Genus of ray-finned fishes

Encrasicholina is a genus of ray-finned fish in the family Engraulidae. They are widespread in the Indo-Pacific.

==Species==
There are currently 11 recognized species in this genus:
- Encrasicholina auster Hata & Motomura, 2017 (Fiji anchovy)
- Encrasicholina gloria Hata & Motomura, 2016 (Red Sea anchovy)
- Encrasicholina heteroloba (Rüppell, 1837) (Devis' anchovy)
- Encrasicholina integra Hata & Motomura, 2020 (Papuan anchovy)
- Encrasicholina intermedia Hata & Motomura, 2016 (Shiner anchovy)
- Encrasicholina macrocephala Hata & Motomura, 2015 (Largehead anchovy)
- Encrasicholina oligobranchus (Wongratana, 1983) (Philippine anchovy)

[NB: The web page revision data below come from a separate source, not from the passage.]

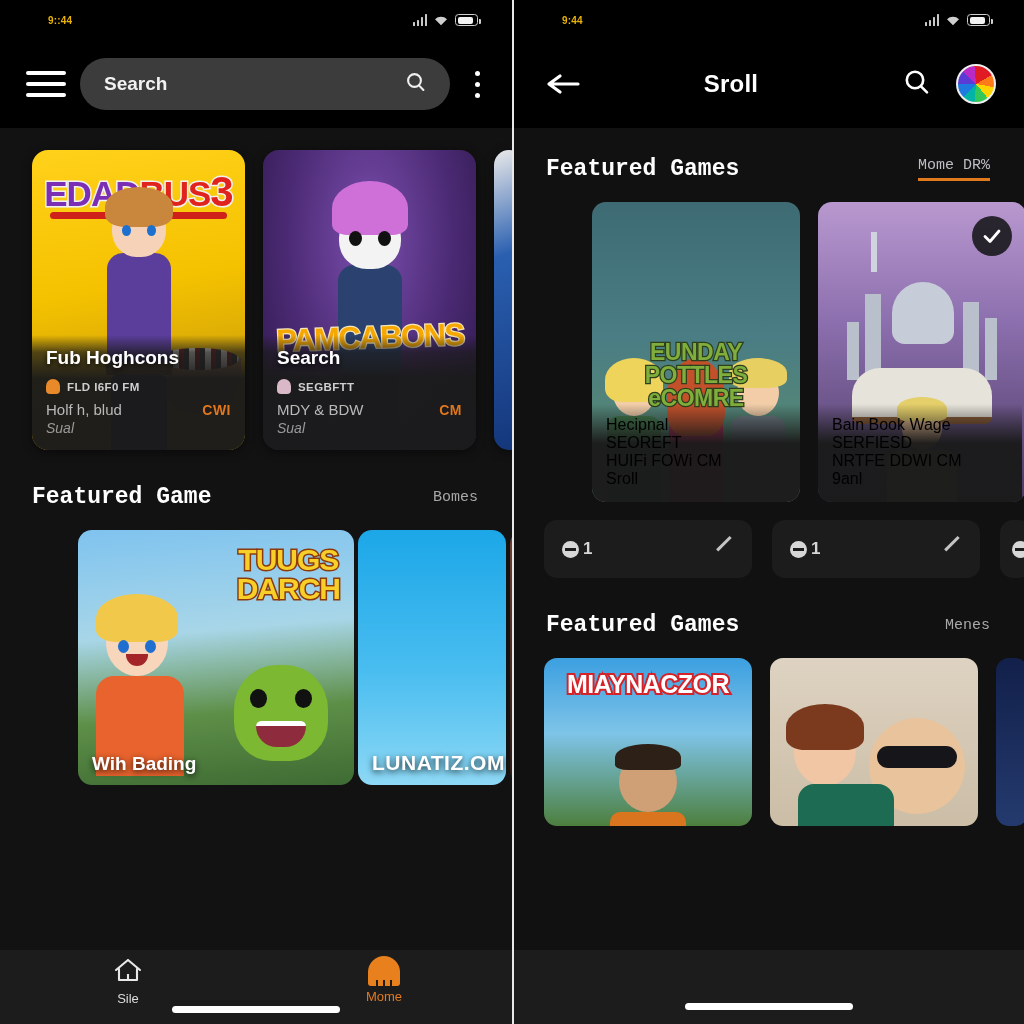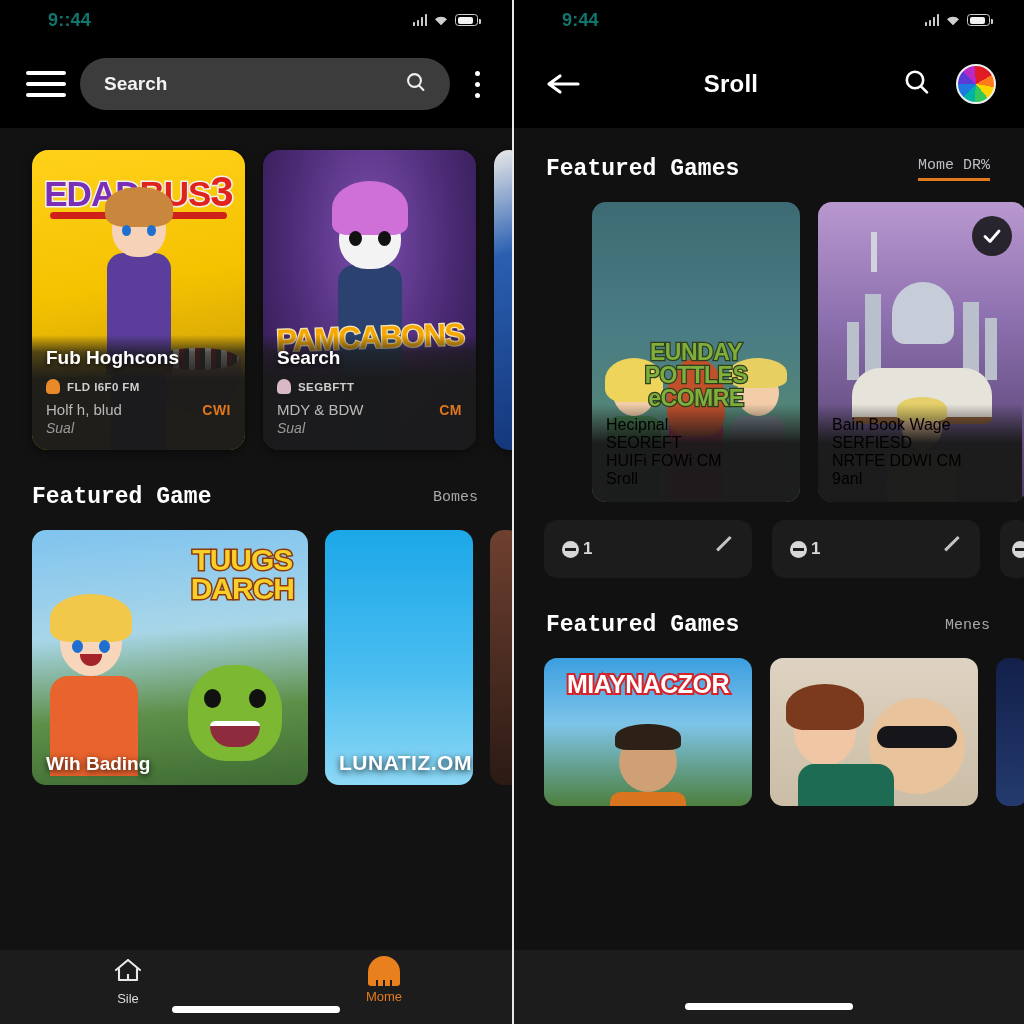--- a/index.html
+++ b/index.html
@@ -6,21 +6,21 @@
   html,body{ width:1024px; height:1024px; background:#000; overflow:hidden;
     font-family:"Liberation Sans", sans-serif; }
   .screens{ display:flex; width:1024px; height:1024px; }
   .panel{ width:512px; height:1024px; position:relative; overflow:hidden; background:#0c0c0c; }
   .panel.left{ background:#050505; }
   .panel.right{ background:#0a0a0a; border-left:2px solid #e8e8e8; }
 
   
   .statusbar{ height:40px; display:flex; align-items:center; justify-content:space-between;
     padding:0 34px 0 48px; background:#000; }
-  .sb-time{ color:#0f766e; font-size:18px; font-weight:700; letter-spacing:.2px; }
+  .sb-time{ color:#eab308; font-size:10px; font-weight:700; letter-spacing:.2px; }
   .sb-right{ display:flex; align-items:center; gap:7px; }
   .sig{ display:flex; align-items:flex-end; gap:1.5px; height:12px; }
   .sig i{ width:2.5px; background:#c9c9c9; display:block; border-radius:.5px; }
   .sig i:nth-child(1){height:4px} .sig i:nth-child(2){height:6px}
   .sig i:nth-child(3){height:9px} .sig i:nth-child(4){height:12px}
   .wifi{ width:14px; height:11px; position:relative; }
   .wifi svg{ display:block; }
   .batt{ width:23px; height:12px; border:1.5px solid #cfcfcf; border-radius:3.5px; position:relative; }
   .batt::after{ content:""; position:absolute; right:-3.5px; top:3.5px; width:2px; height:5px;
     background:#cfcfcf; border-radius:0 1px 1px 0; }
@@ -107,21 +107,21 @@
   .hcard .sub{ color:#9a9a9a; font-size:14px; font-style:italic; margin-top:2px; }
 
   
   .sechead{ display:flex; align-items:center; justify-content:space-between;
     padding:34px 34px 0 32px;font-family:Liberation Mono, monospace; }
   .sectitle{ color:#fff; font-size:23px; font-weight:700; }
   .seclink{ color:#a8a8a8; font-size:15px; }
   .seclink.acc{ color:#bdbdc6; border-bottom:3px solid #e07a1d; padding-bottom:4px; }
 
   
-  .trow{ display:flex; gap:17px; padding:20px 8px 0 32px; }
+  .trow{ display:flex; gap:4px; padding:20px 8px 0 32px;margin-left:46px; }
   .tcard{ width:276px; flex:none; height:255px; border-radius:14px; overflow:hidden; position:relative; }
   .tcard.small{ width:148px; }
   .tcard.sliver{ width:32px; }
   .tcard.t1{ background:linear-gradient(175deg,#7fc3ef 0%,#a8d6e8 40%,#5e8f48 70%,#3e6b33 100%); }
   .tcard.t2{ background:linear-gradient(180deg,#1ca7e8 0%,#49bdf0 55%,#8dd8f5 100%); }
   .tcard.t3{ background:linear-gradient(180deg,#6e4030 0%,#2b1a14 100%); }
   .tlogo{ position:absolute; top:16px; right:14px; text-align:center; font-weight:700;
     color:#f7cf28; font-size:30px; line-height:.95; letter-spacing:-1px;
     -webkit-text-stroke:3px #8b3a10; paint-order:stroke fill; }
   .tcaption{ position:absolute; left:14px; bottom:10px; color:#fff; font-size:19px; font-weight:700;
@@ -187,21 +187,21 @@
   .pill.sliver{ width:32px; padding:0 0 0 12px; }
   .pill .pleft{ display:flex; align-items:center; gap:4px; color:#d7d7d7; font-size:17px; font-weight:700; }
   .pill .coin{ width:17px; height:17px; border-radius:50%; background:#d7d7d7; position:relative; flex:none; }
   .pill .coin::after{ content:""; position:absolute; left:3px; right:3px; top:7.5px; height:2.5px; background:#1c1c1c; }
   .pill .slash{ width:17px; height:17px; position:relative; }
   .pill .slash::after{ content:""; position:absolute; left:0; top:50%; width:19px; height:2.5px;
     background:#c4c4c4; transform:rotate(-45deg); transform-origin:left center; }
 
   
   .rtrow{ display:flex; gap:18px; padding:20px 0 0 30px; }
-  .rt{ width:208px; flex:none; height:148px; border-radius:13px; overflow:hidden; position:relative;text-align:right; }
+  .rt{ width:208px; flex:none; height:168px; border-radius:13px; overflow:hidden; position:relative;text-align:right; }
   .rt.sliver{ width:32px; }
   .rt.a{ background:linear-gradient(180deg,#3c9fe0 0%,#7ec4e8 45%,#4d7f3e 100%); }
   .rt.b{ background:linear-gradient(180deg,#ded3c2 0%,#cbbda6 100%); }
   .rt.c{ background:linear-gradient(180deg,#12204a 0%,#243a6e 100%); }
   .rtlogo{ position:absolute; top:12px; left:50%; transform:translateX(-50%); font-weight:700;
     font-size:25px; color:#fff; letter-spacing:-.5px; white-space:nowrap;
     -webkit-text-stroke:4px #d4232a; paint-order:stroke fill; }
   .manface{ position:absolute; left:50%; transform:translateX(-50%); bottom:0; width:78px; height:74px; }
   .manface .f{ width:58px; height:60px; border-radius:50%; background:#cf9f76; margin:0 auto; position:relative; }
   .manface .hr{ position:absolute; top:-8px; left:-4px; right:-4px; height:26px; background:#2d2016; border-radius:50% 50% 20% 20%; }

- Encrasicholina pseudoheteroloba (Hardenberg, 1933) (Short-head anchovy)
- Encrasicholina punctifer Fowler, 1938 (Buccaneer anchovy)
- Encrasicholina purpurea (Fowler, 1900) (Hawaiian anchovy)
- Encrasicholina sigma Hata & Motomura, 2020 (Makassar anchovy)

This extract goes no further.